A growing number of Australians are investing in global equities, largely thanks to the wide array of locally listed Exchange Traded Funds (ETFs) that make it easy to tap into offshore markets. In August 2023 for example, according to Australian Securities Exchange (ASX) data, close to $200 million flowed into  ETFs in the global equity category.

Around half of those inflows were into products that are hedged (or tied) to the Australian dollar instead of to the currencies that underlie the international equities within the ETF (unhedged). In other words, the investors behind those inflows had opted to neutralise the potential impact of future foreign currency movements on their investment to remain in Australian dollars.

Currencies can be volatile 

While sharemarkets can be highly volatile from day to day, so too can currencies in response to economic factors and geopolitical events.

Keep in mind that the Australian dollar was trading above US70 cents in late February this year and has since dropped back to its current trading level of around 64 cents. A decade ago, it was trading above parity with the US dollar, or about 30% higher than now.

It's anyone’s guess whether the Australian dollar will hold its ground against other currencies, move higher based on more positive domestic economic news, or drift lower again as other world economies accelerate their own economic recovery phases.

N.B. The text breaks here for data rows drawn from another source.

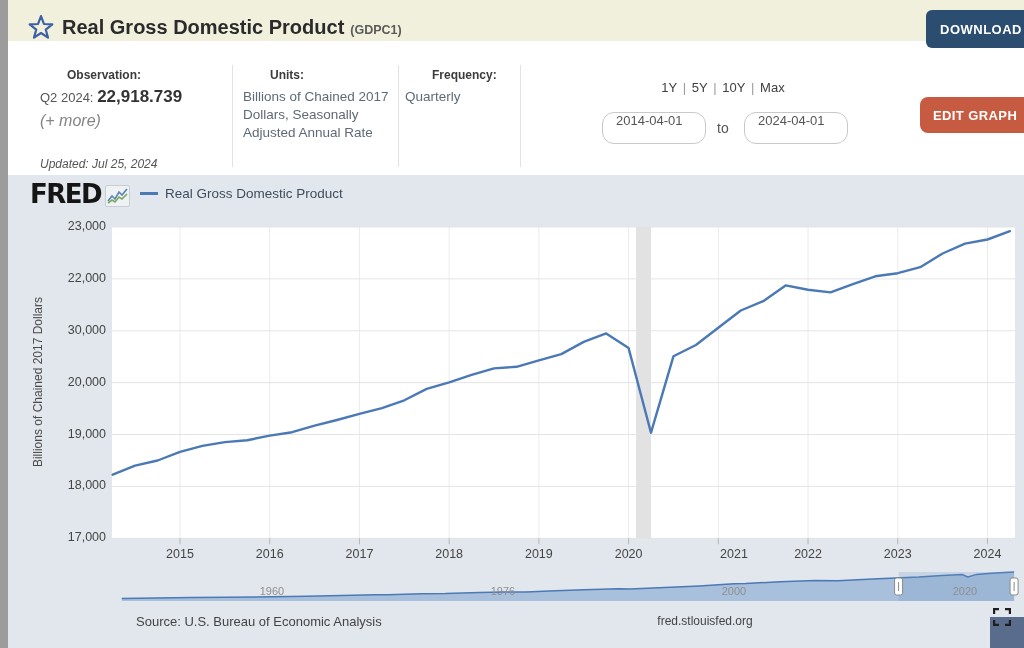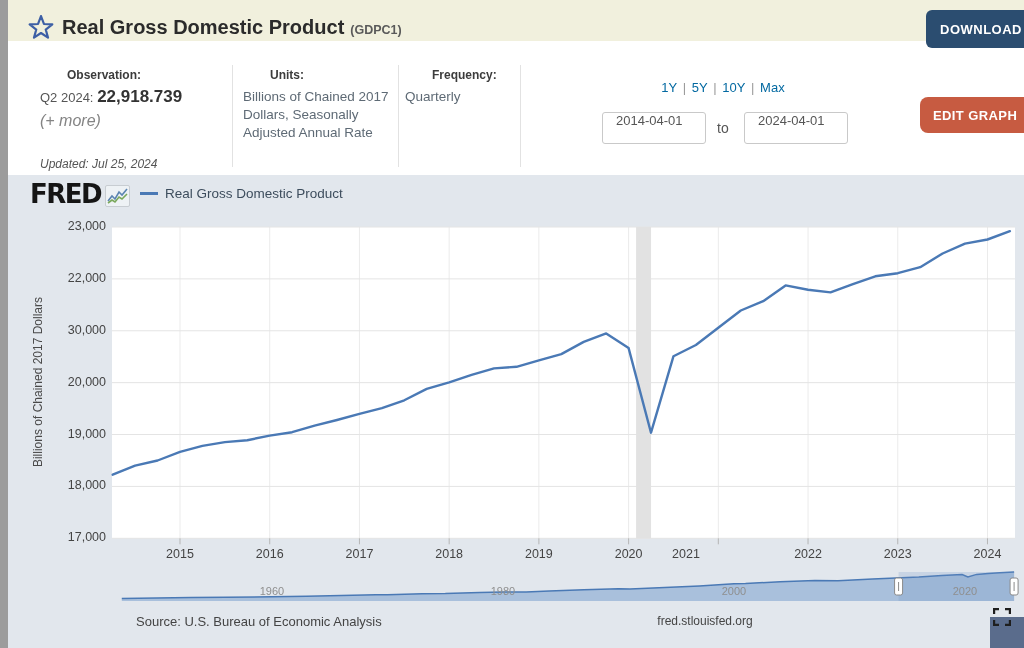"1Y" .range-links a { color: #0369a1 -> #404040 }
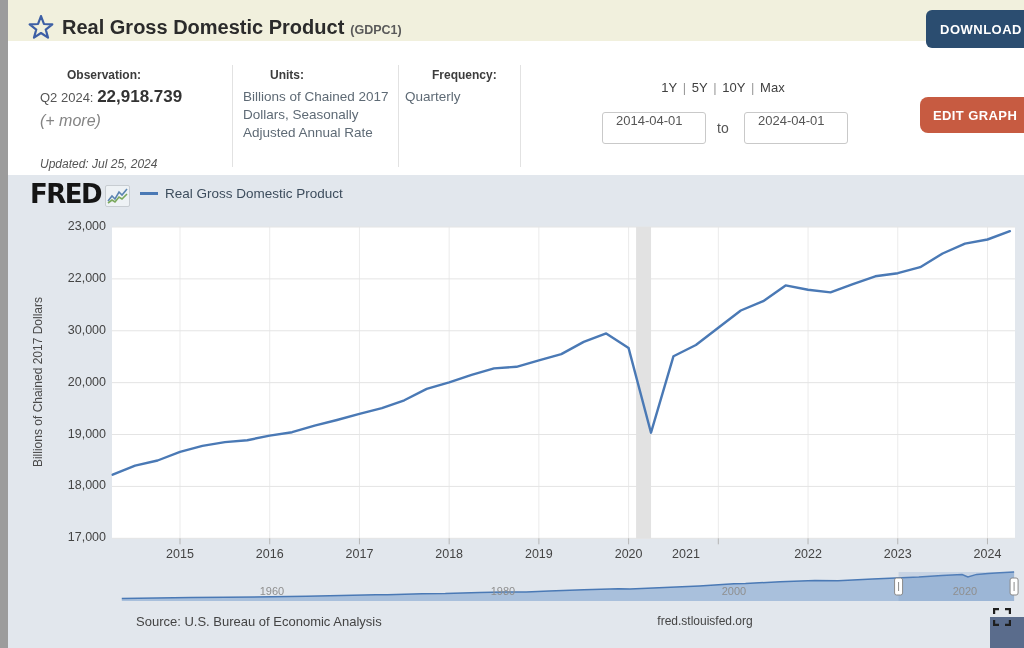"2014-04-01" .date-input { border-radius: 3px -> 12px }
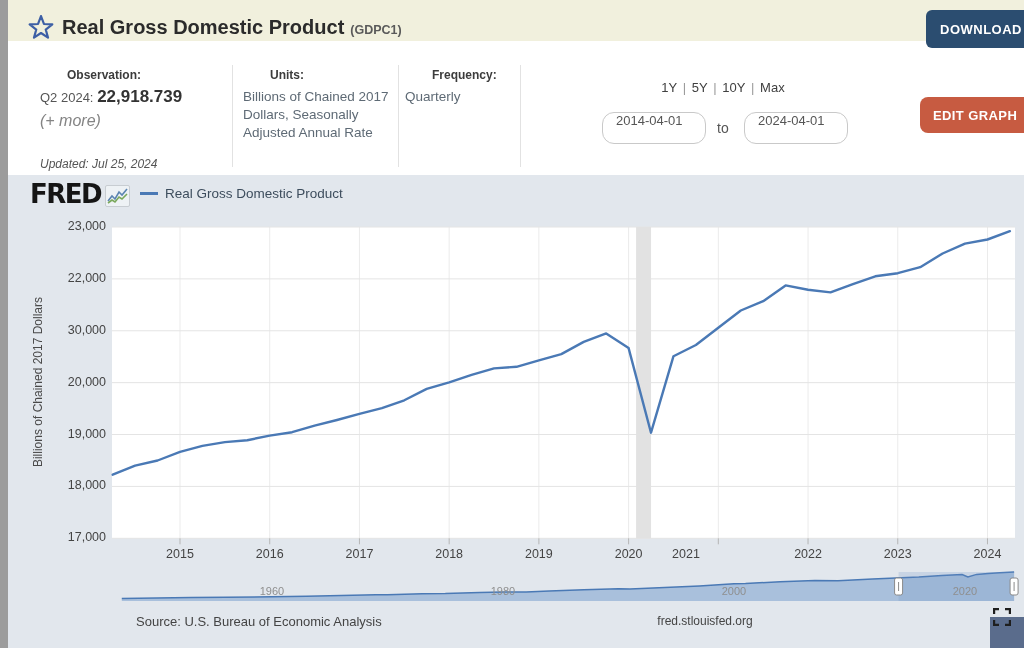"2021" div.tick { left: 656px -> 704px }
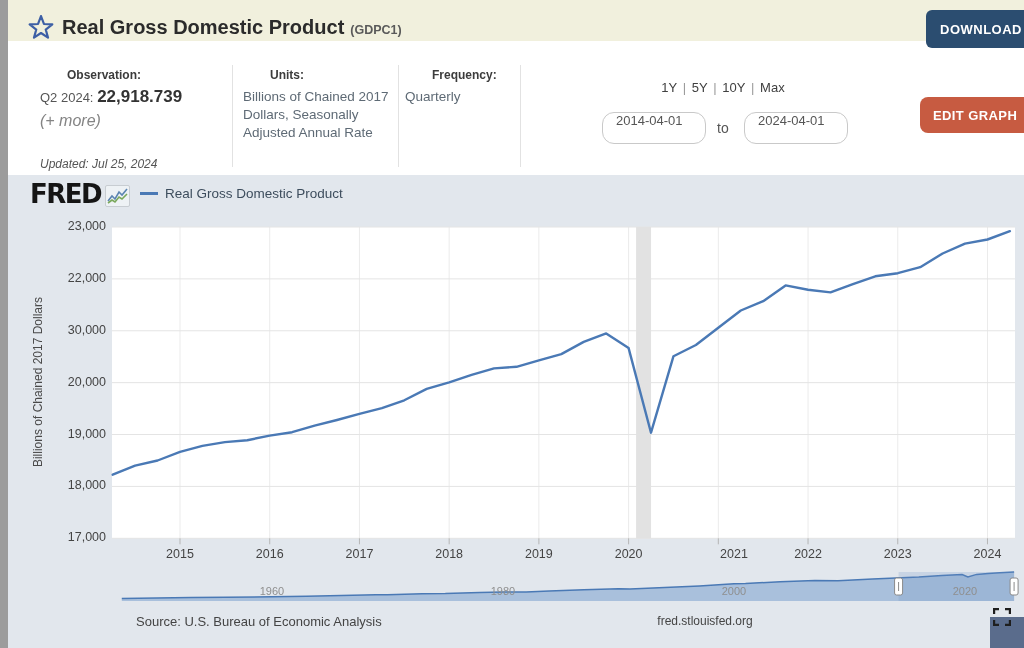"1980" div.tick { text: 1980 -> 1976 }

Many global ETFs offer both hedged and unhedged versions of the same fund. There’s no right or wrong choice. It comes down to personal preference, but the ongoing effect of currency movements on international assets is often overlooked by investors. And that’s where currency hedging really comes into play as a strategy.

How currency hedging works

Currency hedging involves fund managers using forward exchange rate contracts to effectively lock in fixed currency rates on a rolling basis, to remove the impact of foreign currency fluctuations on the value of non-Australian dollar assets for an Australian investor.

Think of hedging as being similar to converting your Australian dollars into US dollars before you head to the United States, for example, because you want to lock in the current exchange rate in case the Australian dollar drops further in value before you take off for your holiday. It’s a form of insurance policy.

Buying that insurance typically comes at a cost. Hedged investment products often have a slightly higher management fee than unhedged ones.

The cost of hedging and the risks associated with execution are small, but the impact hedging can have on your portfolio can be significant depending on the relative movements in markets and currencies.

The right strategy for you

A good framework for reviewing whether or not to hedge your currency exposure is to consider first your appetite for risk and your investment time horizon and then to understand the individual nuances of exposures to international equities and bonds.

If you have a long way to go to retirement, you may be comfortable taking on the currency risk and accept the short-term currency volatility that unhedged exposures to international shares can bring.

Vanguard research studies have shown that currency movements tend to be neutral over the longer term.

Using hedging to screen out the currency fluctuations that affect international asset prices can be beneficial for investors seeking less volatility in the asset value.

Those closer to retirement, and those who are just more risk averse than others, will likely have a greater allocation to fixed income (bonds) already. Bonds are an effective ballast against equity market declines, and international bonds are no exception.

Currency hedged gains can also result in higher taxable distributions, so investors in hedged products should expect higher than average distributions.

It is generally accepted that in order to maintain international bonds’ defensive characteristics in a portfolio, they should be hedged, as their benefits could otherwise be overwhelmed by currency movements.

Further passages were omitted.